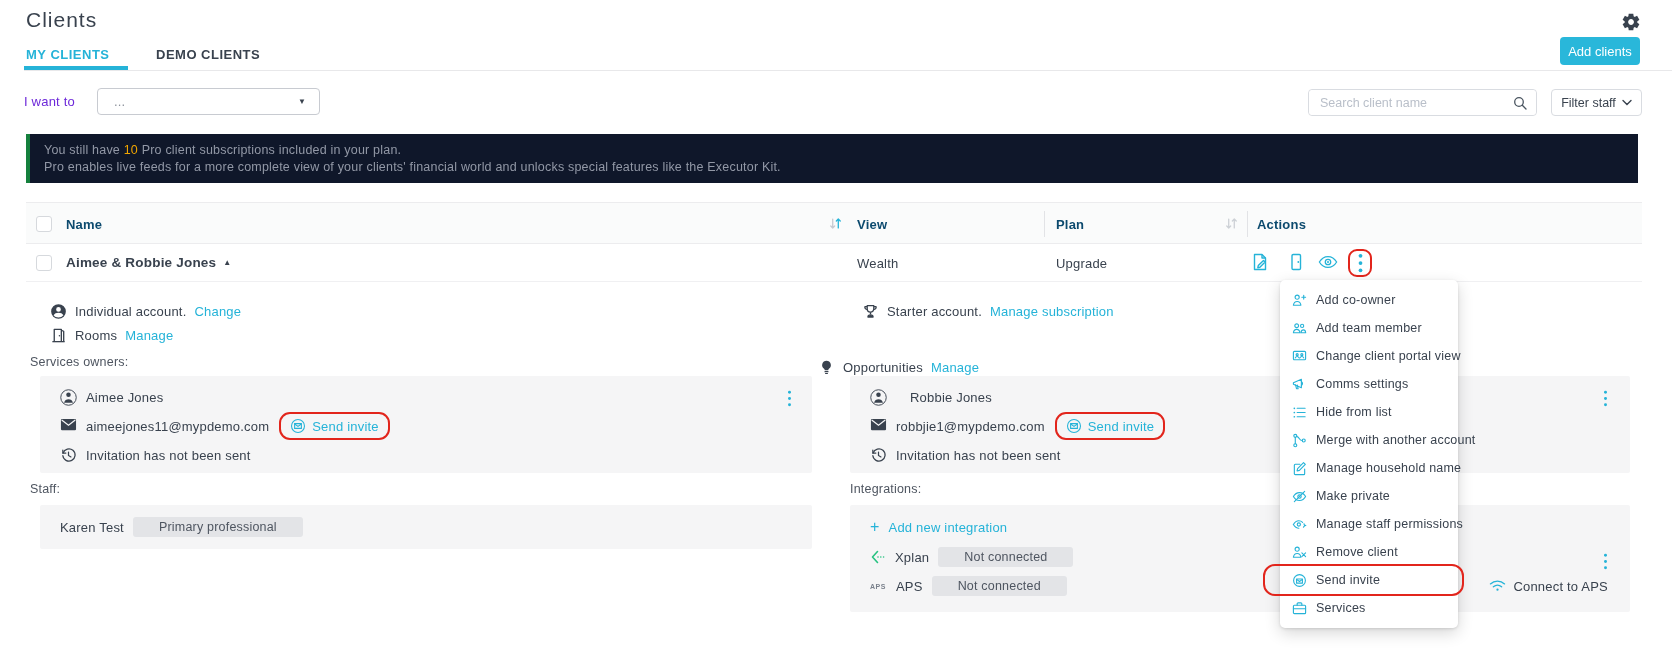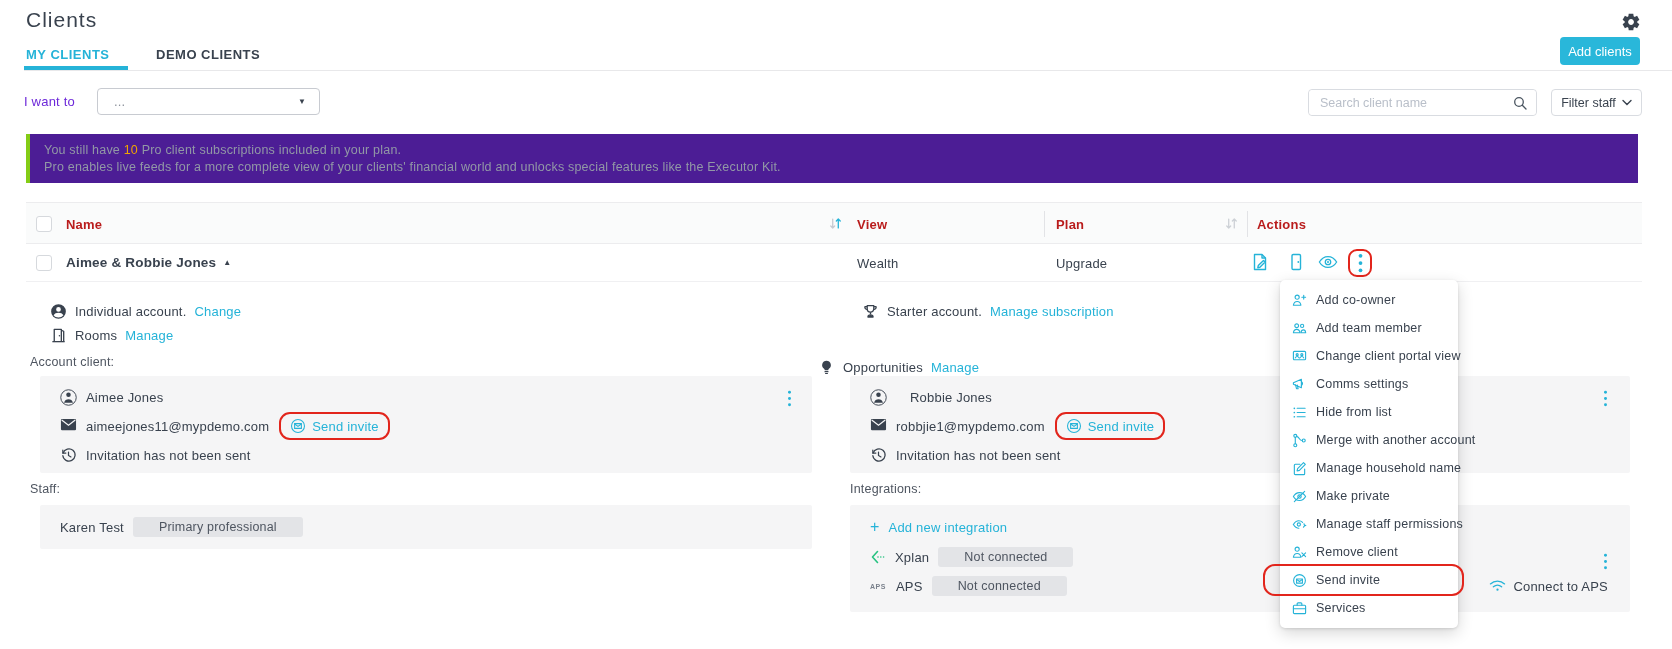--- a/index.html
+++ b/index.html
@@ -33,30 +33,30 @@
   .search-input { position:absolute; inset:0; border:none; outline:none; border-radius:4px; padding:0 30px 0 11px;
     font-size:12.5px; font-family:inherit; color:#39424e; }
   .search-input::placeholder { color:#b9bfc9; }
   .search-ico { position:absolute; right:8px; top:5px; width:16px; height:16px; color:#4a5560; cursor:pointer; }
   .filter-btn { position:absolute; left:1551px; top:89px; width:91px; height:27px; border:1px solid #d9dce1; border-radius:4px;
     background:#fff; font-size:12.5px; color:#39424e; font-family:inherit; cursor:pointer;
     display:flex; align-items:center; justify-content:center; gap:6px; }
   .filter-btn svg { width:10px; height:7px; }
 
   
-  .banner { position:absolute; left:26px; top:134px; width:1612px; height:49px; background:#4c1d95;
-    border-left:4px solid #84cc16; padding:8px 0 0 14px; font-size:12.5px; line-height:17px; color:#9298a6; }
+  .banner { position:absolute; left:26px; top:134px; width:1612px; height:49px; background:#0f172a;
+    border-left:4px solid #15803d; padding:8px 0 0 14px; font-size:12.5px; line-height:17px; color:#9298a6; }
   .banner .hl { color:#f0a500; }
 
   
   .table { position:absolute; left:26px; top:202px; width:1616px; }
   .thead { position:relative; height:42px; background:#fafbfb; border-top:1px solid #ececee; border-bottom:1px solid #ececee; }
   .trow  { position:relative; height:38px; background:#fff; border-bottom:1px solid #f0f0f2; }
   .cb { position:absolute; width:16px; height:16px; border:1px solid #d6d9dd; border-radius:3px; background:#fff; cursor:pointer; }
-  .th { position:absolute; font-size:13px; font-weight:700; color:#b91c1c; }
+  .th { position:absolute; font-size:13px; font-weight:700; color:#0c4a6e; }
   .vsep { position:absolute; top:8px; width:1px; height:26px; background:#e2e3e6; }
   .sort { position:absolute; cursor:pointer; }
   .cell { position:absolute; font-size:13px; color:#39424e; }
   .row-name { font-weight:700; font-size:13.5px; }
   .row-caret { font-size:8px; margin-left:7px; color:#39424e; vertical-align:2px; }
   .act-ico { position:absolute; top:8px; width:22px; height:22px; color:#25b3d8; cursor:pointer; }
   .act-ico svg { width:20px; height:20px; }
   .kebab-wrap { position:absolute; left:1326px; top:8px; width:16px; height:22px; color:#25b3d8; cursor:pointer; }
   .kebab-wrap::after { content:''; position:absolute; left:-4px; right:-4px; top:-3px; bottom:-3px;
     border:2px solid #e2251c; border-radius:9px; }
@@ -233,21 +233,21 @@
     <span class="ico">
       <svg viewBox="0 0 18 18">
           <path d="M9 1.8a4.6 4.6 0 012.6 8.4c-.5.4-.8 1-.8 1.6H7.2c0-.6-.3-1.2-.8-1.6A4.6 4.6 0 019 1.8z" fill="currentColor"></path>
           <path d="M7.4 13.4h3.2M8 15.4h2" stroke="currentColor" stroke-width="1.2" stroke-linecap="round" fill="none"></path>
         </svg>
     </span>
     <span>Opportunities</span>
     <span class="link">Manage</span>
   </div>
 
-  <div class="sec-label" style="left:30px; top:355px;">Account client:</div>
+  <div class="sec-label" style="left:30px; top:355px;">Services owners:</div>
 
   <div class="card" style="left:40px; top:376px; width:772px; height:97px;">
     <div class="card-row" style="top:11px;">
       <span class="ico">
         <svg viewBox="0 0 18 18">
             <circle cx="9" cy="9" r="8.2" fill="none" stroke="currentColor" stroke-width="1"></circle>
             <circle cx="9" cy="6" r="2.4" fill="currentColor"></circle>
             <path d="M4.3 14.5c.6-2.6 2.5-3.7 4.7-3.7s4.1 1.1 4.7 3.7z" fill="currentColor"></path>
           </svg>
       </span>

####

● **TASK INSTRUCTIONS**: Return the listing above unchanged, apart from dropping its pictures.

● **FINISHED EXERCISE**:
--- a/index.html
+++ b/index.html
@@ -33,30 +33,30 @@
   .search-input { position:absolute; inset:0; border:none; outline:none; border-radius:4px; padding:0 30px 0 11px;
     font-size:12.5px; font-family:inherit; color:#39424e; }
   .search-input::placeholder { color:#b9bfc9; }
   .search-ico { position:absolute; right:8px; top:5px; width:16px; height:16px; color:#4a5560; cursor:pointer; }
   .filter-btn { position:absolute; left:1551px; top:89px; width:91px; height:27px; border:1px solid #d9dce1; border-radius:4px;
     background:#fff; font-size:12.5px; color:#39424e; font-family:inherit; cursor:pointer;
     display:flex; align-items:center; justify-content:center; gap:6px; }
   .filter-btn svg { width:10px; height:7px; }
 
   
-  .banner { position:absolute; left:26px; top:134px; width:1612px; height:49px; background:#4c1d95;
-    border-left:4px solid #84cc16; padding:8px 0 0 14px; font-size:12.5px; line-height:17px; color:#9298a6; }
+  .banner { position:absolute; left:26px; top:134px; width:1612px; height:49px; background:#0f172a;
+    border-left:4px solid #15803d; padding:8px 0 0 14px; font-size:12.5px; line-height:17px; color:#9298a6; }
   .banner .hl { color:#f0a500; }
 
   
   .table { position:absolute; left:26px; top:202px; width:1616px; }
   .thead { position:relative; height:42px; background:#fafbfb; border-top:1px solid #ececee; border-bottom:1px solid #ececee; }
   .trow  { position:relative; height:38px; background:#fff; border-bottom:1px solid #f0f0f2; }
   .cb { position:absolute; width:16px; height:16px; border:1px solid #d6d9dd; border-radius:3px; background:#fff; cursor:pointer; }
-  .th { position:absolute; font-size:13px; font-weight:700; color:#b91c1c; }
+  .th { position:absolute; font-size:13px; font-weight:700; color:#0c4a6e; }
   .vsep { position:absolute; top:8px; width:1px; height:26px; background:#e2e3e6; }
   .sort { position:absolute; cursor:pointer; }
   .cell { position:absolute; font-size:13px; color:#39424e; }
   .row-name { font-weight:700; font-size:13.5px; }
   .row-caret { font-size:8px; margin-left:7px; color:#39424e; vertical-align:2px; }
   .act-ico { position:absolute; top:8px; width:22px; height:22px; color:#25b3d8; cursor:pointer; }
   .act-ico svg { width:20px; height:20px; }
   .kebab-wrap { position:absolute; left:1326px; top:8px; width:16px; height:22px; color:#25b3d8; cursor:pointer; }
   .kebab-wrap::after { content:''; position:absolute; left:-4px; right:-4px; top:-3px; bottom:-3px;
     border:2px solid #e2251c; border-radius:9px; }
@@ -233,21 +233,21 @@
     <span class="ico">
       <svg viewBox="0 0 18 18">
           <path d="M9 1.8a4.6 4.6 0 012.6 8.4c-.5.4-.8 1-.8 1.6H7.2c0-.6-.3-1.2-.8-1.6A4.6 4.6 0 019 1.8z" fill="currentColor"></path>
           <path d="M7.4 13.4h3.2M8 15.4h2" stroke="currentColor" stroke-width="1.2" stroke-linecap="round" fill="none"></path>
         </svg>
     </span>
     <span>Opportunities</span>
     <span class="link">Manage</span>
   </div>
 
-  <div class="sec-label" style="left:30px; top:355px;">Account client:</div>
+  <div class="sec-label" style="left:30px; top:355px;">Services owners:</div>
 
   <div class="card" style="left:40px; top:376px; width:772px; height:97px;">
     <div class="card-row" style="top:11px;">
       <span class="ico">
         <svg viewBox="0 0 18 18">
             <circle cx="9" cy="9" r="8.2" fill="none" stroke="currentColor" stroke-width="1"></circle>
             <circle cx="9" cy="6" r="2.4" fill="currentColor"></circle>
             <path d="M4.3 14.5c.6-2.6 2.5-3.7 4.7-3.7s4.1 1.1 4.7 3.7z" fill="currentColor"></path>
           </svg>
       </span>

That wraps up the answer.